Selon la même source, « cette coalition historique de nations travaillera de concert pour faire avancer des stratégies visant à mettre fin à l’ingérence étrangère dans notre hémisphère, aux gangs et cartels criminels et narco-terroristes, ainsi qu’à l’immigration illégale et massive ».
Jusqu’à présent, cinq dirigeants sud-américains ont annoncé leur participation à ce sommet, organisé à l’invitation du président Donald Trump, qui entend en faire une rencontre consacrée à la sécurité régionale et à la coopération politique dans l’hémisphère ouest.
Les dirigeants sud-américains qui ont confirmé leur présence sont notamment les présidents argentin Javier Milei, paraguayen Santiago Pena, équatorien Daniel Noboa, et bolivien Rodrigo Paz. Le président élu du Chili, José Antonio Kast, qui sera officiellement investi le 11 mars, devrait également prendre part à cette réunion.

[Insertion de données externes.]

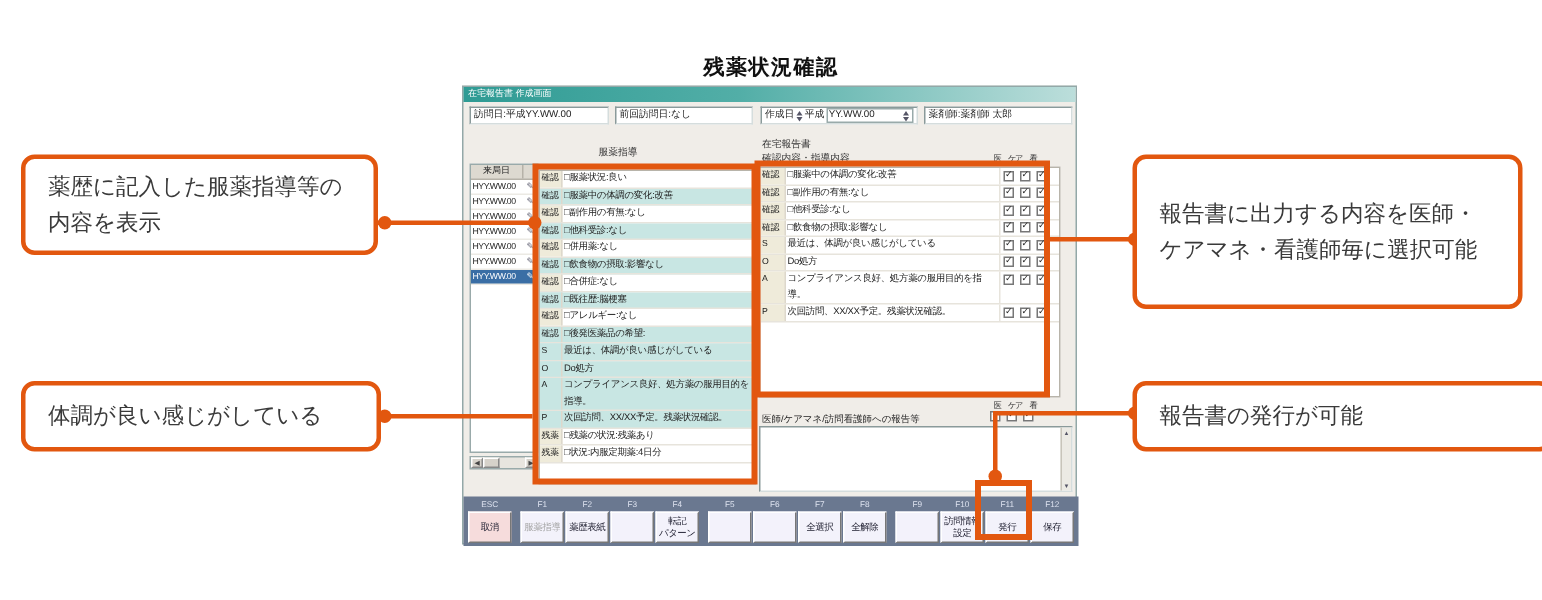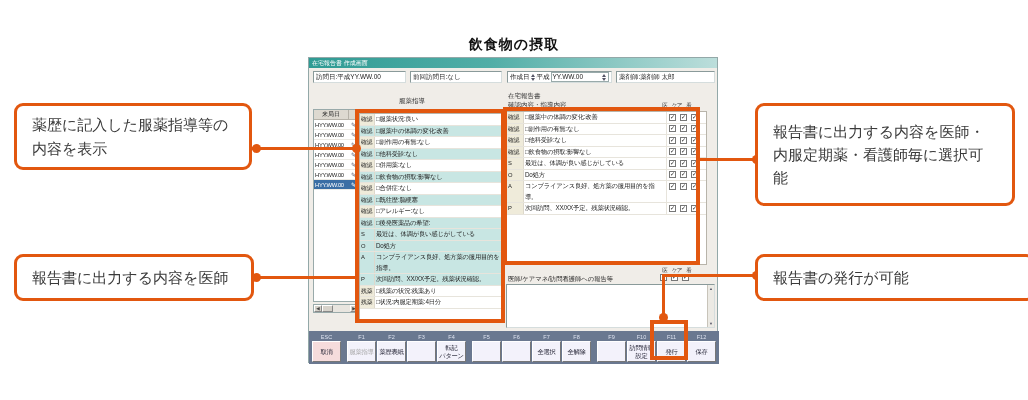--- a/index.html
+++ b/index.html
@@ -111,21 +111,21 @@
              display:flex; align-items:center; }
   .c1 { left:14px; top:103px; width:238px; height:67px; }
   .c2 { left:14px; top:254px; width:240px; height:47px; }
   .c3 { left:755px; top:103px; width:260px; height:103px; }
   .c4 { left:755px; top:254px; width:280px; height:47px; }
 </style>
 </head>
 <body>
 
 <div class="page">
-  <div class="page-title">飲食物の摂取</div>
+  <div class="page-title">残薬状況確認</div>
 
   <div class="appwin">
     <div class="titlebar">在宅報告書 作成画面</div>
 
     <div class="fld fld-visit">訪問日:平成YY.WW.00</div>
     <div class="fld fld-prev">前回訪問日:なし</div>
     <div class="fld fld-create">
       <span>作成日</span>
       <span class="spinbox">
           <i class="up"></i>
@@ -436,21 +436,21 @@
 
   <div class="aline" style="left:662px;top:274px;width:95px;height:3px;"></div>
   <div class="aline" style="left:662px;top:274px;width:3px;height:48px;"></div>
   <div class="adot" style="left:752px;top:271px;"></div>
   <div class="adot" style="left:659px;top:313px;"></div>
 
   <div class="callout c1">
       <span>薬歴に記入した服薬指導等の内容を表示</span>
     </div>
   <div class="callout c2">
-      <span>報告書に出力する内容を医師</span>
+      <span>体調が良い感じがしている</span>
     </div>
   <div class="callout c3">
-      <span>報告書に出力する内容を医師・内服定期薬・看護師毎に選択可能</span>
+      <span>報告書に出力する内容を医師・ケアマネ・看護師毎に選択可能</span>
     </div>
   <div class="callout c4">
       <span>報告書の発行が可能</span>
     </div>
 </div>
 
 </body></html>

Parmi les principaux sujets inscrits à l’ordre du jour figurent la migration irrégulière vers les États-Unis, la lutte contre le narcotrafic et les gangs criminels, ainsi que d’autres enjeux liés à la sécurité régionale et à la coordination entre les pays de l’hémisphère face aux défis géopolitiques.

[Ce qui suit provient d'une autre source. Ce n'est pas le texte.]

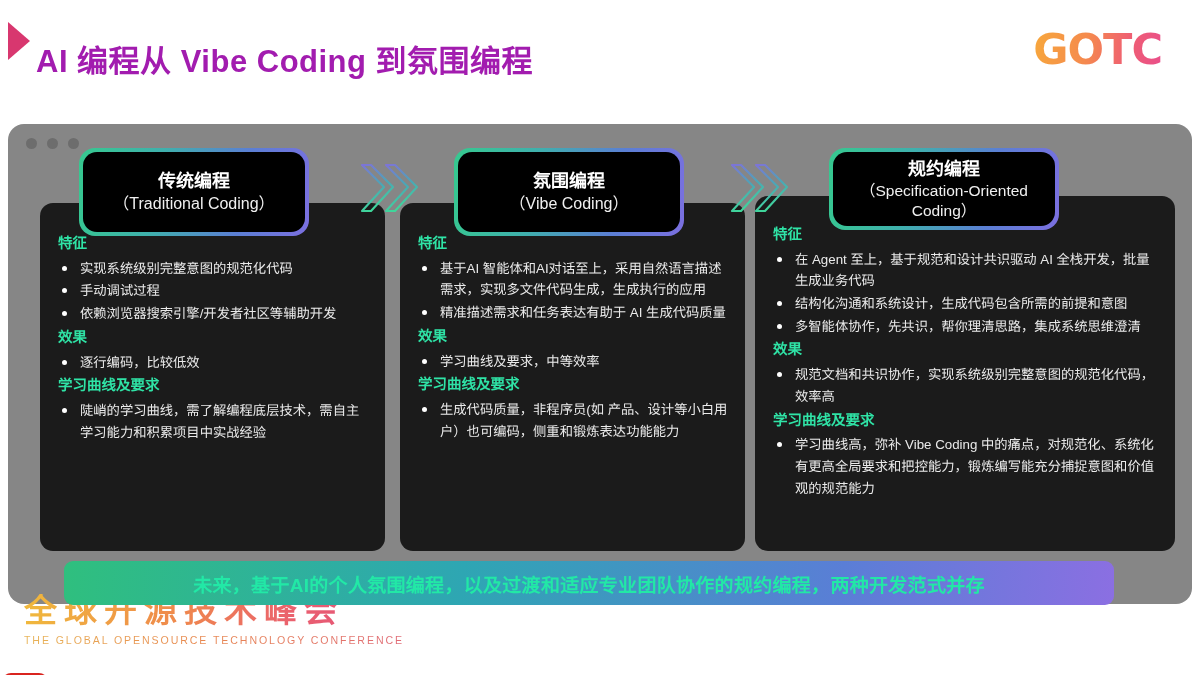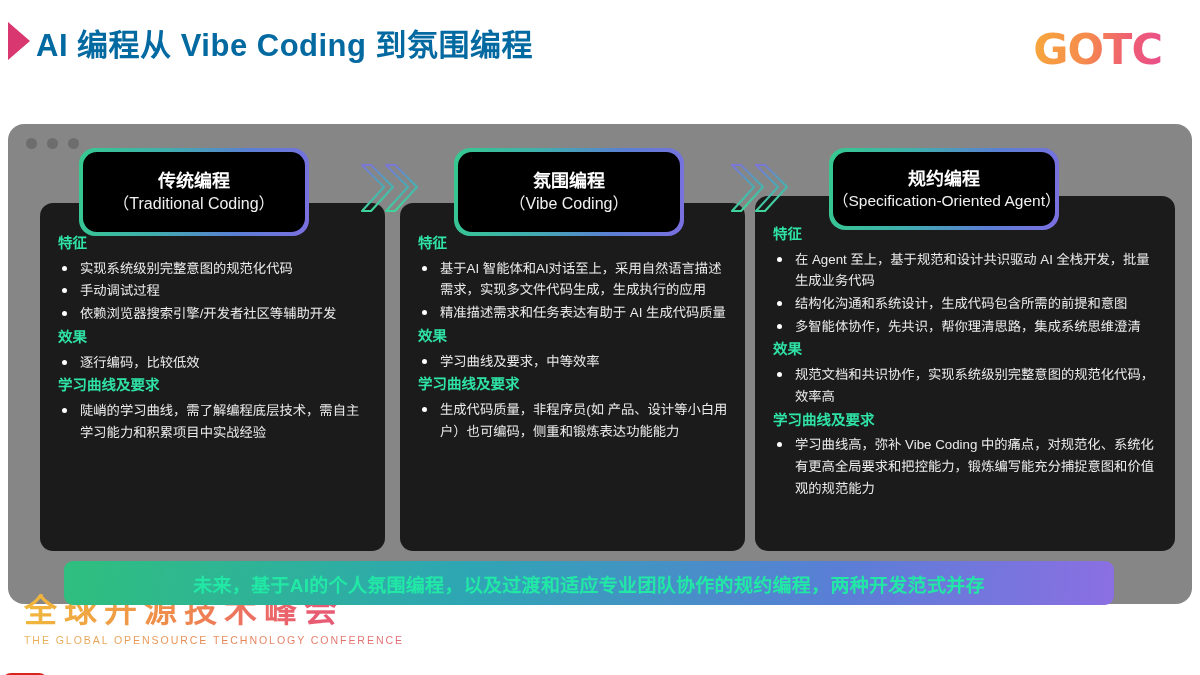--- a/index.html
+++ b/index.html
@@ -15,22 +15,22 @@
   .slide-header{
     position:absolute;left:0;top:0;width:1200px;height:100px;
   }
   .header-marker{
     position:absolute;left:8px;top:22px;width:0;height:0;
     border-left:22px solid #d8376f;
     border-top:19px solid transparent;
     border-bottom:19px solid transparent;
   }
   .header-title{
-    position:absolute;left:36px;top:20px;
-    font-size:31px;font-weight:600;color:#0369a1;
+    position:absolute;left:36px;top:36px;
+    font-size:31px;font-weight:600;color:#a21caf;
     letter-spacing:0.5px;white-space:nowrap;
   }
   .gotc-logo{
     position:absolute;right:38px;top:24px;
     font-size:43px;font-weight:800;letter-spacing:-1px;
     background:linear-gradient(100deg,#f7a battle,#f7a93b 0%,#f58a4e 42%,#ef5f72 72%,#e94d8c 100%);
     background:linear-gradient(100deg,#f7a93b 0%,#f58a4e 42%,#ef5f72 72%,#e94d8c 100%);
     -webkit-background-clip:text;background-clip:text;color:transparent;
     font-family:"DejaVu Sans",sans-serif;
   }
@@ -223,21 +223,21 @@
 </div>
 <div class="pill pill2">
   <div class="pill-inner">
     <div class="pill-cn">氛围编程</div>
     <div class="pill-en">（Vibe Coding）</div>
   </div>
 </div>
 <div class="pill pill3">
   <div class="pill-inner">
     <div class="pill-cn">规约编程</div>
-    <div class="pill-en">（Specification-Oriented Agent）</div>
+    <div class="pill-en">（Specification-Oriented Coding）</div>
   </div>
 </div>
 
 <svg class="arrows arrows1" width="64" height="58" viewBox="0 0 64 58">
   <defs>
     <linearGradient id="cg1" x1="0" y1="0" x2="0.25" y2="1">
       <stop offset="0%" stop-color="#7d74d8"></stop>
       <stop offset="55%" stop-color="#49a8b6"></stop>
       <stop offset="100%" stop-color="#3fd69a"></stop>
     </linearGradient>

Ce sommet en Floride intervient, par ailleurs, dans un contexte marqué par les rivalités d’influence en Amérique latine, notamment face à la présence économique et stratégique croissante de la Chine dans la région.
Pour plusieurs observateurs, cette rencontre pourrait également traduire la volonté de Washington de redéfinir son cadre de coopération avec certains partenaires sud-américains, à travers une initiative susceptible de compléter les mécanismes régionaux existants.